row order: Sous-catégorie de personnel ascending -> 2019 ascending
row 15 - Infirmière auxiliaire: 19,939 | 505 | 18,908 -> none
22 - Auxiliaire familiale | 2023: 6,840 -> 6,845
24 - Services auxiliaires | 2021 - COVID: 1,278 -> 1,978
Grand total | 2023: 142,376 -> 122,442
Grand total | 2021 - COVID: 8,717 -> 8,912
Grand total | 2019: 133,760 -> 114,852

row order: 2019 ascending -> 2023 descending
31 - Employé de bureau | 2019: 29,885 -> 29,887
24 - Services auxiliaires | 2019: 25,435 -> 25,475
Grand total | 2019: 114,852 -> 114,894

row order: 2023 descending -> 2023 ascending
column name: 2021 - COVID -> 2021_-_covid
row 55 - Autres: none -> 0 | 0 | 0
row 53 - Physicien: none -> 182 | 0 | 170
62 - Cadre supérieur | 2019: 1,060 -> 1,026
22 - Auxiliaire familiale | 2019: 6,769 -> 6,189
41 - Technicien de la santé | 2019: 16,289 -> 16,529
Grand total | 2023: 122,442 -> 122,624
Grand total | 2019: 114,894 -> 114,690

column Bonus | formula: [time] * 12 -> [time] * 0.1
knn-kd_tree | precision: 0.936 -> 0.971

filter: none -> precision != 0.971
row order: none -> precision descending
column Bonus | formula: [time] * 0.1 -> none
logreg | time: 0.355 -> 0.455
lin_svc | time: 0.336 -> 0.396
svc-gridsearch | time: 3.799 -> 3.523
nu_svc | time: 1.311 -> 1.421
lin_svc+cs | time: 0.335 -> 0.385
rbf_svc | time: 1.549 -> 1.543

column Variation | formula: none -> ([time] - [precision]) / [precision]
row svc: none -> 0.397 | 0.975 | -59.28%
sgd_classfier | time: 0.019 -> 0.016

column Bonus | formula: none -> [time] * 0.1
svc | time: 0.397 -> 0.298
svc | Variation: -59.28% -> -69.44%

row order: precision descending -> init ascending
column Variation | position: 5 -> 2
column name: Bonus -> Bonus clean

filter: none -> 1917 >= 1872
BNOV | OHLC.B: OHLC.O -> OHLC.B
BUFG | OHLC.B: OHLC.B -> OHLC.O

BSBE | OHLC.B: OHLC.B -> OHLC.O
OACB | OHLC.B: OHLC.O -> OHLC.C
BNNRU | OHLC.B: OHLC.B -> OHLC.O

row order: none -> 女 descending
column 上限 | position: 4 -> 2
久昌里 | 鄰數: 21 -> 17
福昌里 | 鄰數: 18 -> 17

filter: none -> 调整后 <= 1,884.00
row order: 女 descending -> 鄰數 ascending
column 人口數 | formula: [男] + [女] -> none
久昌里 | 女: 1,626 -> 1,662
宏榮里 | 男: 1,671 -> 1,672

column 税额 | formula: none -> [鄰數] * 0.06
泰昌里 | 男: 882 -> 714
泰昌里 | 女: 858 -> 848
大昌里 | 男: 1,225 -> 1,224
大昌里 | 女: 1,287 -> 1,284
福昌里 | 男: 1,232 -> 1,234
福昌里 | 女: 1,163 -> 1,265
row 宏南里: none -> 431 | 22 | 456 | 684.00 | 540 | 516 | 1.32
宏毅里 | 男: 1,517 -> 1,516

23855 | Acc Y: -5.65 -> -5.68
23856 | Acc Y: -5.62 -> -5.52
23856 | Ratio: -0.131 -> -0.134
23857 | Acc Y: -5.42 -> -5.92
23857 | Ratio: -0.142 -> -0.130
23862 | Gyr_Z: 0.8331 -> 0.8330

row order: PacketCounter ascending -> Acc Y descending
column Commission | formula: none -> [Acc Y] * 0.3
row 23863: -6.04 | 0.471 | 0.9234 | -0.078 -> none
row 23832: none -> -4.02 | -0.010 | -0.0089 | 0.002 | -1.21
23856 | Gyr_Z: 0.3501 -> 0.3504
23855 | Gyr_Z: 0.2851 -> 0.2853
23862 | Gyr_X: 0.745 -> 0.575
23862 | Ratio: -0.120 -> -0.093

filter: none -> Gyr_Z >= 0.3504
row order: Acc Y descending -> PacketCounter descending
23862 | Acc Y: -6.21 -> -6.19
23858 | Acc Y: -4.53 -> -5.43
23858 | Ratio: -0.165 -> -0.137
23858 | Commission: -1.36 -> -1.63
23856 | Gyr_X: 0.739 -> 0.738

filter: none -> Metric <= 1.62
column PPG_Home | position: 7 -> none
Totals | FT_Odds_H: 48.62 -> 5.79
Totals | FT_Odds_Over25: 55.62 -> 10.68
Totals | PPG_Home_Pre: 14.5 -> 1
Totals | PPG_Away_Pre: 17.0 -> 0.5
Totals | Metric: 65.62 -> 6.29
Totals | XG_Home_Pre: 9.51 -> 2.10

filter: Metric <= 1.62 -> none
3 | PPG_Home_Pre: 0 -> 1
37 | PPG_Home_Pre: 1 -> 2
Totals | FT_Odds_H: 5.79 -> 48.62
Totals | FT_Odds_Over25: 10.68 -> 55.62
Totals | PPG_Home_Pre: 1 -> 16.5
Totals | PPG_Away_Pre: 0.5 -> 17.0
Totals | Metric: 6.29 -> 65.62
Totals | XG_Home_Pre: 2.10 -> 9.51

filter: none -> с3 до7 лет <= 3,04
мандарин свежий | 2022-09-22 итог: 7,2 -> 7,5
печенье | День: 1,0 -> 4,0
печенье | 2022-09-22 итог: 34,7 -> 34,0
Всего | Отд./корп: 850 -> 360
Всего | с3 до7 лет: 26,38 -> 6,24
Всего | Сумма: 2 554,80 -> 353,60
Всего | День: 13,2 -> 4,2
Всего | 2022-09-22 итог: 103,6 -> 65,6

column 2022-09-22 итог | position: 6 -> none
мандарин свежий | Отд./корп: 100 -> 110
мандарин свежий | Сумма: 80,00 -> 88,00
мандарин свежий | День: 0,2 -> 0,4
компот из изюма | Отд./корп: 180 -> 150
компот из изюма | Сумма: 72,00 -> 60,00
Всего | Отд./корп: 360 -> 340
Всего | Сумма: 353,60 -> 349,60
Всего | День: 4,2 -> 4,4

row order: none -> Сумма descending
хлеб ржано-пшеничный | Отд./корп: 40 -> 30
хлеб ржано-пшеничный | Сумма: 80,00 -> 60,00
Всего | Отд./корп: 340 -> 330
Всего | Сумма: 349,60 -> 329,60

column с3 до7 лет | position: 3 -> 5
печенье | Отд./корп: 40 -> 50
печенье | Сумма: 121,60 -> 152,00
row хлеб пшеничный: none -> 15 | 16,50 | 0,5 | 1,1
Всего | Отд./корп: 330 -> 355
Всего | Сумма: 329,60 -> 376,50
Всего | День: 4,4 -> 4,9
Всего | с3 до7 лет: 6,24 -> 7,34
• • • • •
**Prompt:**
Go through the entries and copy every line with "мандарин".

**Solved exercise:**
мандарин свежий | 2022-09-22 итог: 7,2 -> 7,5
мандарин свежий | Отд./корп: 100 -> 110
мандарин свежий | Сумма: 80,00 -> 88,00
мандарин свежий | День: 0,2 -> 0,4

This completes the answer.